The data »

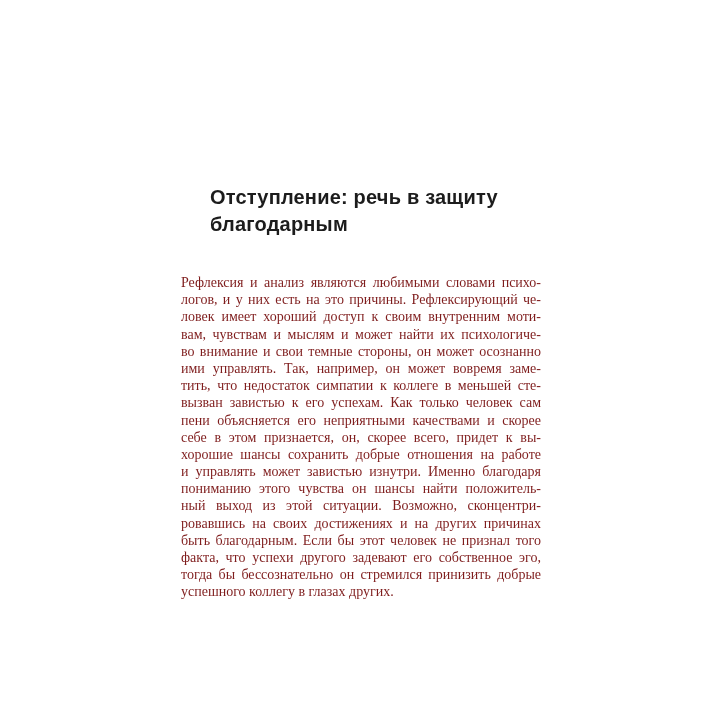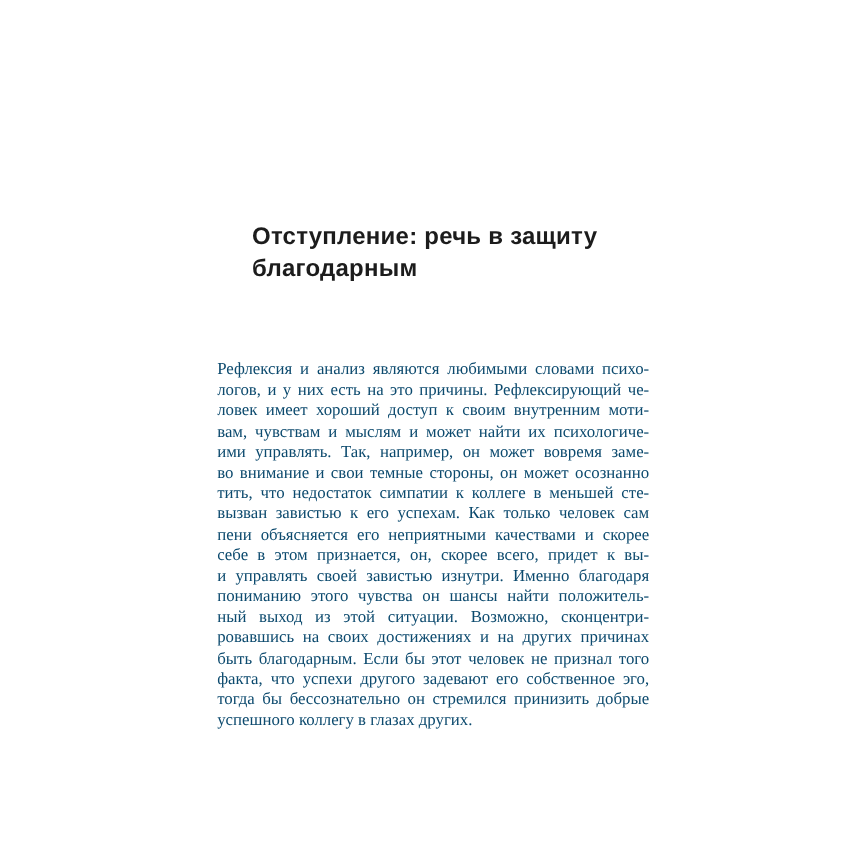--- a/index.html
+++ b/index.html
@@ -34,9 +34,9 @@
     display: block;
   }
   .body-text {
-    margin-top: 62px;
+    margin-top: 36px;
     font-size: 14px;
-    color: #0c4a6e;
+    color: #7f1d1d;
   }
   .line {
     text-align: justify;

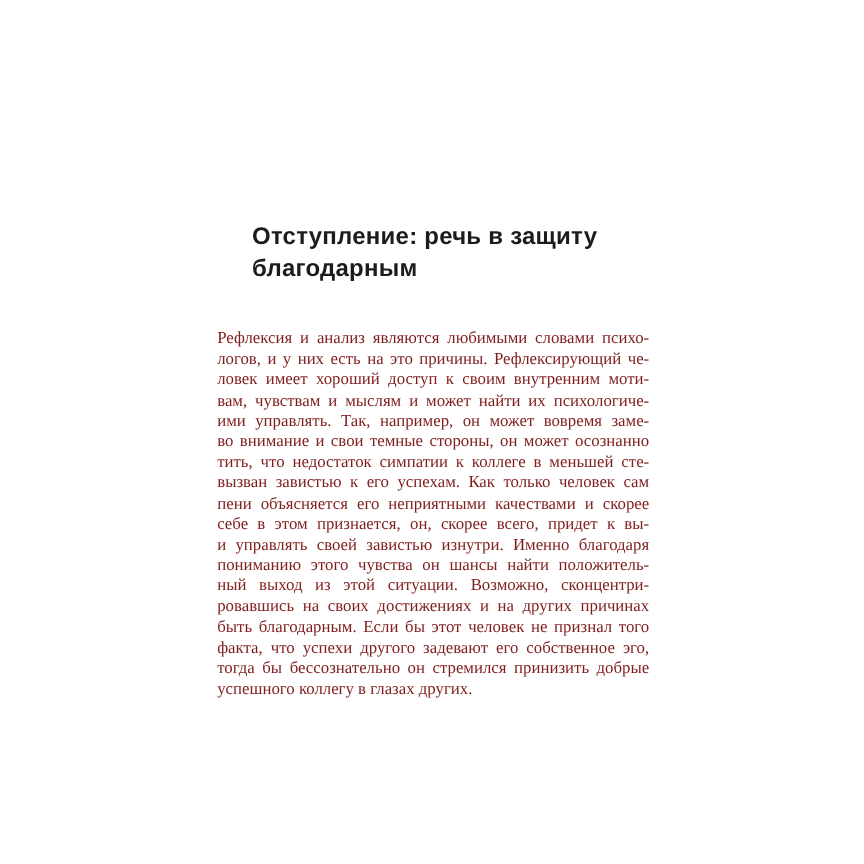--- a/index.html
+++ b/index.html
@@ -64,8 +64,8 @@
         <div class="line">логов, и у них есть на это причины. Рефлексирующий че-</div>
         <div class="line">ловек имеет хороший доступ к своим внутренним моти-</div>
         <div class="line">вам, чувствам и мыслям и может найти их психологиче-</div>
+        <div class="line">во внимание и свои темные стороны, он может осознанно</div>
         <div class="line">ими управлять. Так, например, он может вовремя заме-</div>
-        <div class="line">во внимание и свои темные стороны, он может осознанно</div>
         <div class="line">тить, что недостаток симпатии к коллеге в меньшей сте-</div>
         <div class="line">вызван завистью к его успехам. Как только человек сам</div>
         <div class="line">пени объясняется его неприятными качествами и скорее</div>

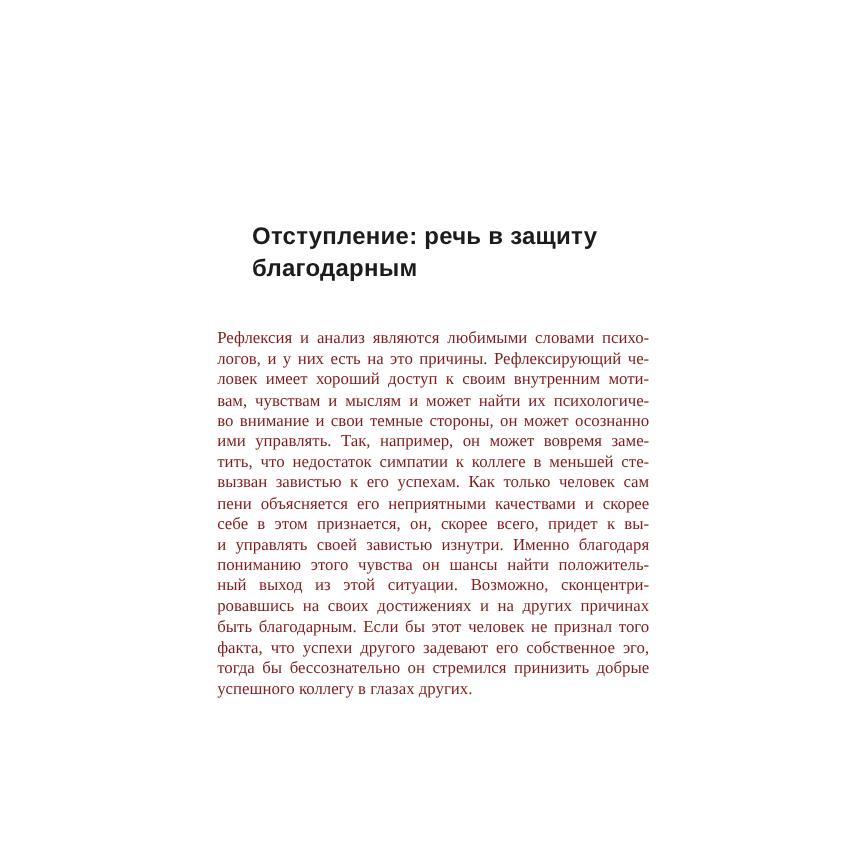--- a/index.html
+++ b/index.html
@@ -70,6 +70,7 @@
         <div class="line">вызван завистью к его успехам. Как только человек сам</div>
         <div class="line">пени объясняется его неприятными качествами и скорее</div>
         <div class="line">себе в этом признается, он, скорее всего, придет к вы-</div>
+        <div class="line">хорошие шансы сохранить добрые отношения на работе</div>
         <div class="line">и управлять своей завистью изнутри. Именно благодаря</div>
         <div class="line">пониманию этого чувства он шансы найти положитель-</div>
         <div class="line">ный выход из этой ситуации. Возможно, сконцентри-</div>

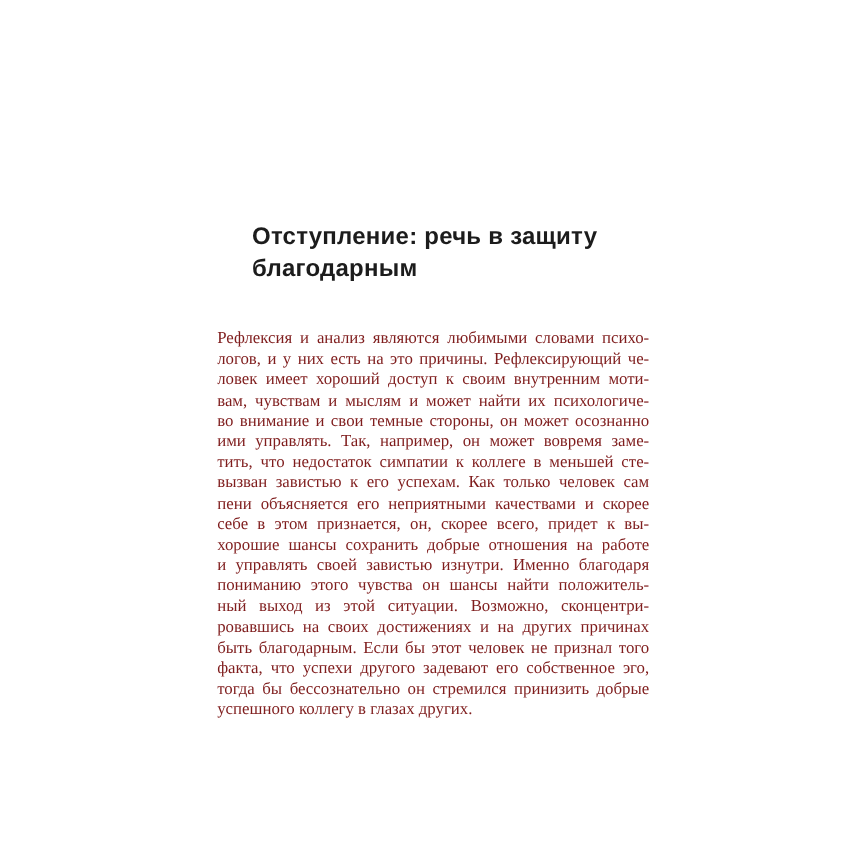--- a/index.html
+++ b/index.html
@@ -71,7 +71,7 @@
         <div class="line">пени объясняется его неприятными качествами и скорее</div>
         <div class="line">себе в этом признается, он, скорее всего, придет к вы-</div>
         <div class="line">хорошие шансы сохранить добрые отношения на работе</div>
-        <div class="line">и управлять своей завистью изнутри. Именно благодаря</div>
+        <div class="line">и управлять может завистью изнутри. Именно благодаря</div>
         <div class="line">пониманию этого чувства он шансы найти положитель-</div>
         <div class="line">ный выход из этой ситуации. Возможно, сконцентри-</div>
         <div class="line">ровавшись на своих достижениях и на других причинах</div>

Task brief » Each line above should be written out again exactly, without any image.

Exercise answer »
--- a/index.html
+++ b/index.html
@@ -34,9 +34,9 @@
     display: block;
   }
   .body-text {
-    margin-top: 62px;
+    margin-top: 36px;
     font-size: 14px;
-    color: #0c4a6e;
+    color: #7f1d1d;
   }
   .line {
     text-align: justify;

--- a/index.html
+++ b/index.html
@@ -64,8 +64,8 @@
         <div class="line">логов, и у них есть на это причины. Рефлексирующий че-</div>
         <div class="line">ловек имеет хороший доступ к своим внутренним моти-</div>
         <div class="line">вам, чувствам и мыслям и может найти их психологиче-</div>
+        <div class="line">во внимание и свои темные стороны, он может осознанно</div>
         <div class="line">ими управлять. Так, например, он может вовремя заме-</div>
-        <div class="line">во внимание и свои темные стороны, он может осознанно</div>
         <div class="line">тить, что недостаток симпатии к коллеге в меньшей сте-</div>
         <div class="line">вызван завистью к его успехам. Как только человек сам</div>
         <div class="line">пени объясняется его неприятными качествами и скорее</div>

--- a/index.html
+++ b/index.html
@@ -70,6 +70,7 @@
         <div class="line">вызван завистью к его успехам. Как только человек сам</div>
         <div class="line">пени объясняется его неприятными качествами и скорее</div>
         <div class="line">себе в этом признается, он, скорее всего, придет к вы-</div>
+        <div class="line">хорошие шансы сохранить добрые отношения на работе</div>
         <div class="line">и управлять своей завистью изнутри. Именно благодаря</div>
         <div class="line">пониманию этого чувства он шансы найти положитель-</div>
         <div class="line">ный выход из этой ситуации. Возможно, сконцентри-</div>

--- a/index.html
+++ b/index.html
@@ -71,7 +71,7 @@
         <div class="line">пени объясняется его неприятными качествами и скорее</div>
         <div class="line">себе в этом признается, он, скорее всего, придет к вы-</div>
         <div class="line">хорошие шансы сохранить добрые отношения на работе</div>
-        <div class="line">и управлять своей завистью изнутри. Именно благодаря</div>
+        <div class="line">и управлять может завистью изнутри. Именно благодаря</div>
         <div class="line">пониманию этого чувства он шансы найти положитель-</div>
         <div class="line">ный выход из этой ситуации. Возможно, сконцентри-</div>
         <div class="line">ровавшись на своих достижениях и на других причинах</div>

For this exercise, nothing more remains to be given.